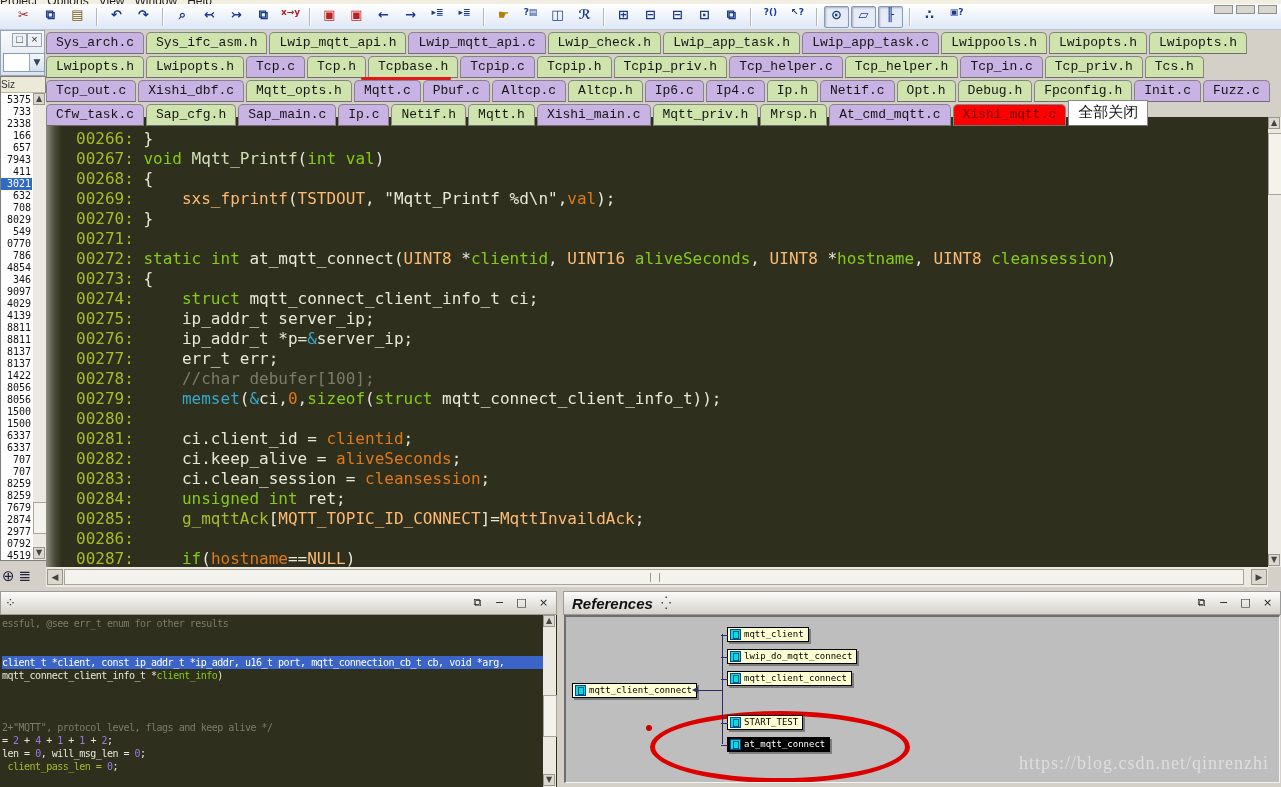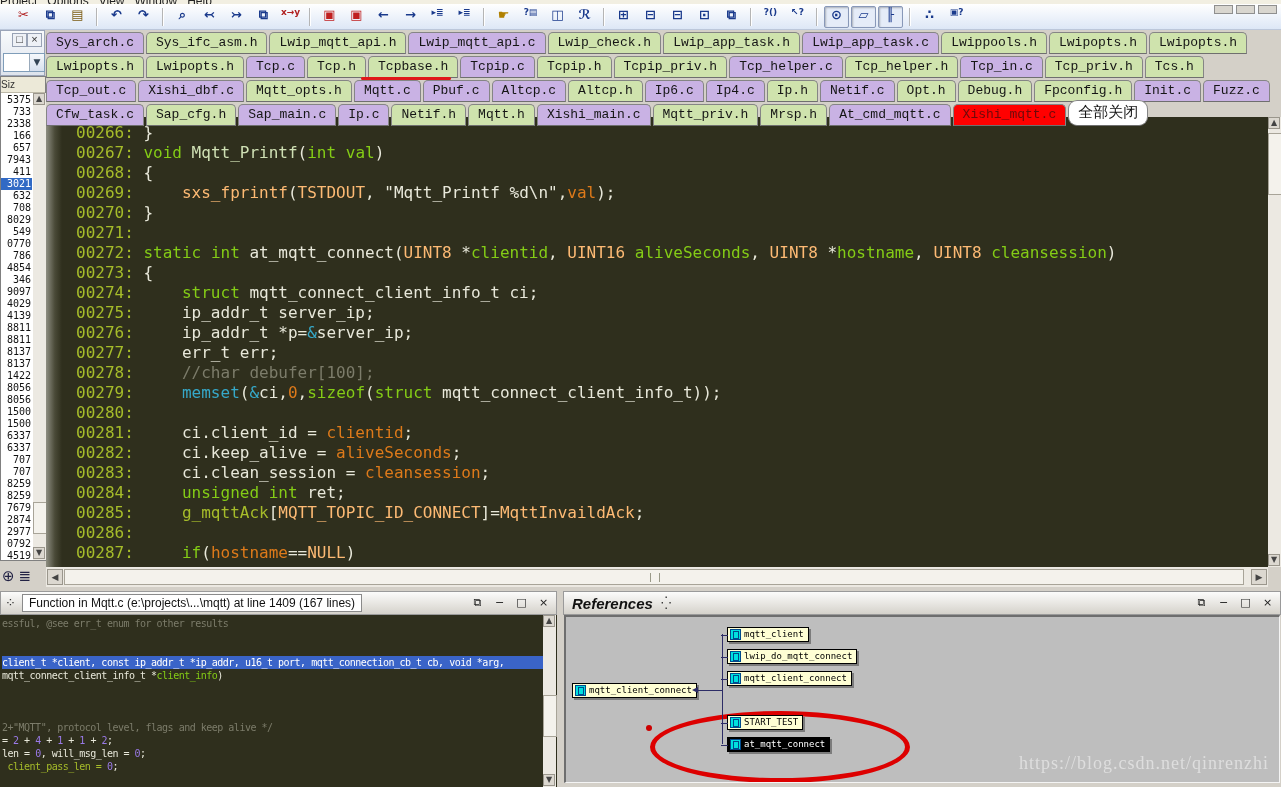--- a/index.html
+++ b/index.html
@@ -22,21 +22,21 @@
   .winbtn{width:17px;height:7px;background:#d9d6cf;border:1px solid #8f8f8f;display:inline-block;margin-left:3px}
   
   #tabs{left:46px;top:30px;width:1235px;z-index:6}
   .tabrow{height:24px;display:flex;align-items:flex-end;white-space:nowrap}
   .tab{font:13px "Liberation Mono",monospace;color:#151515;background:#cfe3ad;
       border:1px solid #858585;border-bottom-color:#6f6f6f;border-radius:5px 5px 0 0;
       padding:2px 9px 3px;margin-right:2px;position:relative;flex:0 0 auto}
   .tab.purple{background:#c9b2e4}
   .tab.green{background:#cfe3ad}
   .tab.active{background:#ff0000;color:#6d0a0a}
-  .tab.button{background:#ffffff;border-radius:9px;font:15px "Liberation Sans",sans-serif;padding:2px 9px 3px}
+  .tab.button{background:#ffffff;border-radius:0;font:15px "Liberation Sans",sans-serif;padding:2px 9px 3px}
   .tab.ulred::after{content:"";position:absolute;left:-8px;right:6px;bottom:-3px;height:3px;
       background:#e01818;border-radius:2px}
   
   #paneheader{left:0;top:30px;width:45px;height:46px;background:linear-gradient(#f8fafc,#dde3ec);
       border:1px solid #9aa4b8;box-sizing:border-box}
   #paneheader .mini{position:absolute;top:2px;font:11px/11px "Liberation Sans";color:#333;
       width:13px;height:12px;text-align:center;background:#eef1f6;border:1px solid #98a2b4}
   #paneheader .combo{position:absolute;left:2px;top:22px;width:40px;height:17px;background:#fff;
       border:1px solid #7f9db9}
   #paneheader .combo .drop{position:absolute;right:0;top:0;width:14px;height:100%;
@@ -50,21 +50,21 @@
   .szrow.sel{background:#316ac5;color:#fff}
   .vsb{background:#ece9e2}
   .sbarrow{position:absolute;width:12px;height:12px;background:#dcd8d0;border:1px solid #9a968c;
       font:8px/10px "DejaVu Sans";text-align:center;color:#444;box-sizing:border-box}
   .sbthumb{position:absolute;background:#f4f2ec;border:1px solid #a8a498}
   #loicons{left:2px;top:564px;width:42px;height:24px;font:15px/24px "DejaVu Sans";color:#224;display:flex;gap:4px}
   
   #editor{left:46px;top:117px;width:1222px;height:450px;background:#2f2f1d;overflow:hidden}
   #gutter{position:absolute;left:0;top:0;bottom:0;width:16px;
       background:linear-gradient(90deg,#8e8e82,#4a4a38 55%,#2f2f1d)}
-  #code{position:absolute;left:30px;top:6px;font:16px/20px "DejaVu Sans Mono",monospace;white-space:pre}
+  #code{position:absolute;left:30px;top:12px;font:16px/20px "DejaVu Sans Mono",monospace;white-space:pre}
   .c-ln{color:#a6bc2a}.c-pl{color:#e8e8da}.c-kw{color:#84cc16}.c-fn{color:#fdba74}
   .c-or{color:#de7a1a}.c-cy{color:#36a8c8}.c-cm{color:#7c7c6a}.c-gv{color:#a6bc2a}
   .c-df{color:#cfe0b4}.c-st{color:#e8e8da}.c-num{color:#9a7ae8}
   #evscroll{left:1268px;top:117px;width:13px;height:450px}
   #ehscroll{left:46px;top:567px;width:1222px;height:20px;background:#ece9e2}
   #ehscroll .harrow{position:absolute;top:2px;width:16px;height:16px;background:#dcd8d0;
       border:1px solid #9a968c;font:9px/14px "DejaVu Sans";text-align:center;color:#444;box-sizing:border-box}
   #ehthumb{position:absolute;left:18px;top:2px;width:1180px;height:16px;background:#f4f2ec;
       border:1px solid #a8a498;box-sizing:border-box}
   #ehthumb .grip{position:absolute;left:50%;top:3px;width:8px;height:9px;
@@ -293,21 +293,20 @@
   <span class="harrow" style="left:1px">◀</span>
   <span id="ehthumb">
       <span class="grip"></span>
     </span>
   <span class="harrow" style="right:1px">▶</span>
 </div>
 
 <div id="blpanel" class="abs">
   <div class="panel-title">
     <span class="pticon">⁘</span>
-    <span class="ptlabel">Function in Mqtt.c (e:\projects\...\mqtt) at line 1409 (167 lines)</span>
     <span class="spacer"></span>
     <span class="ptctl">⧉</span>
     <span class="ptctl">−</span>
     <span class="ptctl">□</span>
     <span class="ptctl">×</span>
   </div>
   <div id="ctx"><div class="ctxline"><span class="c-cm">essful, @see err_t enum for other results</span></div><div class="ctxline">&nbsp;</div><div class="ctxline">&nbsp;</div><div class="ctxline sel"><span class="c-pl">client_t *client, const ip_addr_t *ip_addr, u16_t port, mqtt_connection_cb_t cb, void *arg,</span></div><div class="ctxline"><span class="c-pl">mqtt_connect_client_info_t *</span><span class="c-kw">client_info</span><span class="c-pl">)</span></div><div class="ctxline">&nbsp;</div><div class="ctxline">&nbsp;</div><div class="ctxline">&nbsp;</div><div class="ctxline"><span class="c-cm">2+"MQTT", protocol level, flags and keep alive */</span></div><div class="ctxline"><span class="c-pl">= </span><span class="c-num">2</span><span class="c-pl"> + </span><span class="c-num">4</span><span class="c-pl"> + </span><span class="c-num">1</span><span class="c-pl"> + </span><span class="c-num">1</span><span class="c-pl"> + </span><span class="c-num">2</span><span class="c-pl">;</span></div><div class="ctxline"><span class="c-pl">len = </span><span class="c-num">0</span><span class="c-pl">, will_msg_len = </span><span class="c-num">0</span><span class="c-pl">;</span></div><div class="ctxline"><span class="c-gv"> client_pass_len = </span><span class="c-num">0</span><span class="c-pl">;</span></div></div>
 </div>
 <div id="ctxsb" class="abs vsb">
   <span class="sbarrow" style="left:0;top:0">▲</span>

================================

▶ _TASK INSTRUCTIONS_
Please write the material out again exactly as shown above, minus any pictures.

▶ _RESPONSE TO THE EXERCISE_
--- a/index.html
+++ b/index.html
@@ -22,21 +22,21 @@
   .winbtn{width:17px;height:7px;background:#d9d6cf;border:1px solid #8f8f8f;display:inline-block;margin-left:3px}
   
   #tabs{left:46px;top:30px;width:1235px;z-index:6}
   .tabrow{height:24px;display:flex;align-items:flex-end;white-space:nowrap}
   .tab{font:13px "Liberation Mono",monospace;color:#151515;background:#cfe3ad;
       border:1px solid #858585;border-bottom-color:#6f6f6f;border-radius:5px 5px 0 0;
       padding:2px 9px 3px;margin-right:2px;position:relative;flex:0 0 auto}
   .tab.purple{background:#c9b2e4}
   .tab.green{background:#cfe3ad}
   .tab.active{background:#ff0000;color:#6d0a0a}
-  .tab.button{background:#ffffff;border-radius:9px;font:15px "Liberation Sans",sans-serif;padding:2px 9px 3px}
+  .tab.button{background:#ffffff;border-radius:0;font:15px "Liberation Sans",sans-serif;padding:2px 9px 3px}
   .tab.ulred::after{content:"";position:absolute;left:-8px;right:6px;bottom:-3px;height:3px;
       background:#e01818;border-radius:2px}
   
   #paneheader{left:0;top:30px;width:45px;height:46px;background:linear-gradient(#f8fafc,#dde3ec);
       border:1px solid #9aa4b8;box-sizing:border-box}
   #paneheader .mini{position:absolute;top:2px;font:11px/11px "Liberation Sans";color:#333;
       width:13px;height:12px;text-align:center;background:#eef1f6;border:1px solid #98a2b4}
   #paneheader .combo{position:absolute;left:2px;top:22px;width:40px;height:17px;background:#fff;
       border:1px solid #7f9db9}
   #paneheader .combo .drop{position:absolute;right:0;top:0;width:14px;height:100%;
@@ -50,21 +50,21 @@
   .szrow.sel{background:#316ac5;color:#fff}
   .vsb{background:#ece9e2}
   .sbarrow{position:absolute;width:12px;height:12px;background:#dcd8d0;border:1px solid #9a968c;
       font:8px/10px "DejaVu Sans";text-align:center;color:#444;box-sizing:border-box}
   .sbthumb{position:absolute;background:#f4f2ec;border:1px solid #a8a498}
   #loicons{left:2px;top:564px;width:42px;height:24px;font:15px/24px "DejaVu Sans";color:#224;display:flex;gap:4px}
   
   #editor{left:46px;top:117px;width:1222px;height:450px;background:#2f2f1d;overflow:hidden}
   #gutter{position:absolute;left:0;top:0;bottom:0;width:16px;
       background:linear-gradient(90deg,#8e8e82,#4a4a38 55%,#2f2f1d)}
-  #code{position:absolute;left:30px;top:6px;font:16px/20px "DejaVu Sans Mono",monospace;white-space:pre}
+  #code{position:absolute;left:30px;top:12px;font:16px/20px "DejaVu Sans Mono",monospace;white-space:pre}
   .c-ln{color:#a6bc2a}.c-pl{color:#e8e8da}.c-kw{color:#84cc16}.c-fn{color:#fdba74}
   .c-or{color:#de7a1a}.c-cy{color:#36a8c8}.c-cm{color:#7c7c6a}.c-gv{color:#a6bc2a}
   .c-df{color:#cfe0b4}.c-st{color:#e8e8da}.c-num{color:#9a7ae8}
   #evscroll{left:1268px;top:117px;width:13px;height:450px}
   #ehscroll{left:46px;top:567px;width:1222px;height:20px;background:#ece9e2}
   #ehscroll .harrow{position:absolute;top:2px;width:16px;height:16px;background:#dcd8d0;
       border:1px solid #9a968c;font:9px/14px "DejaVu Sans";text-align:center;color:#444;box-sizing:border-box}
   #ehthumb{position:absolute;left:18px;top:2px;width:1180px;height:16px;background:#f4f2ec;
       border:1px solid #a8a498;box-sizing:border-box}
   #ehthumb .grip{position:absolute;left:50%;top:3px;width:8px;height:9px;
@@ -293,21 +293,20 @@
   <span class="harrow" style="left:1px">◀</span>
   <span id="ehthumb">
       <span class="grip"></span>
     </span>
   <span class="harrow" style="right:1px">▶</span>
 </div>
 
 <div id="blpanel" class="abs">
   <div class="panel-title">
     <span class="pticon">⁘</span>
-    <span class="ptlabel">Function in Mqtt.c (e:\projects\...\mqtt) at line 1409 (167 lines)</span>
     <span class="spacer"></span>
     <span class="ptctl">⧉</span>
     <span class="ptctl">−</span>
     <span class="ptctl">□</span>
     <span class="ptctl">×</span>
   </div>
   <div id="ctx"><div class="ctxline"><span class="c-cm">essful, @see err_t enum for other results</span></div><div class="ctxline">&nbsp;</div><div class="ctxline">&nbsp;</div><div class="ctxline sel"><span class="c-pl">client_t *client, const ip_addr_t *ip_addr, u16_t port, mqtt_connection_cb_t cb, void *arg,</span></div><div class="ctxline"><span class="c-pl">mqtt_connect_client_info_t *</span><span class="c-kw">client_info</span><span class="c-pl">)</span></div><div class="ctxline">&nbsp;</div><div class="ctxline">&nbsp;</div><div class="ctxline">&nbsp;</div><div class="ctxline"><span class="c-cm">2+"MQTT", protocol level, flags and keep alive */</span></div><div class="ctxline"><span class="c-pl">= </span><span class="c-num">2</span><span class="c-pl"> + </span><span class="c-num">4</span><span class="c-pl"> + </span><span class="c-num">1</span><span class="c-pl"> + </span><span class="c-num">1</span><span class="c-pl"> + </span><span class="c-num">2</span><span class="c-pl">;</span></div><div class="ctxline"><span class="c-pl">len = </span><span class="c-num">0</span><span class="c-pl">, will_msg_len = </span><span class="c-num">0</span><span class="c-pl">;</span></div><div class="ctxline"><span class="c-gv"> client_pass_len = </span><span class="c-num">0</span><span class="c-pl">;</span></div></div>
 </div>
 <div id="ctxsb" class="abs vsb">
   <span class="sbarrow" style="left:0;top:0">▲</span>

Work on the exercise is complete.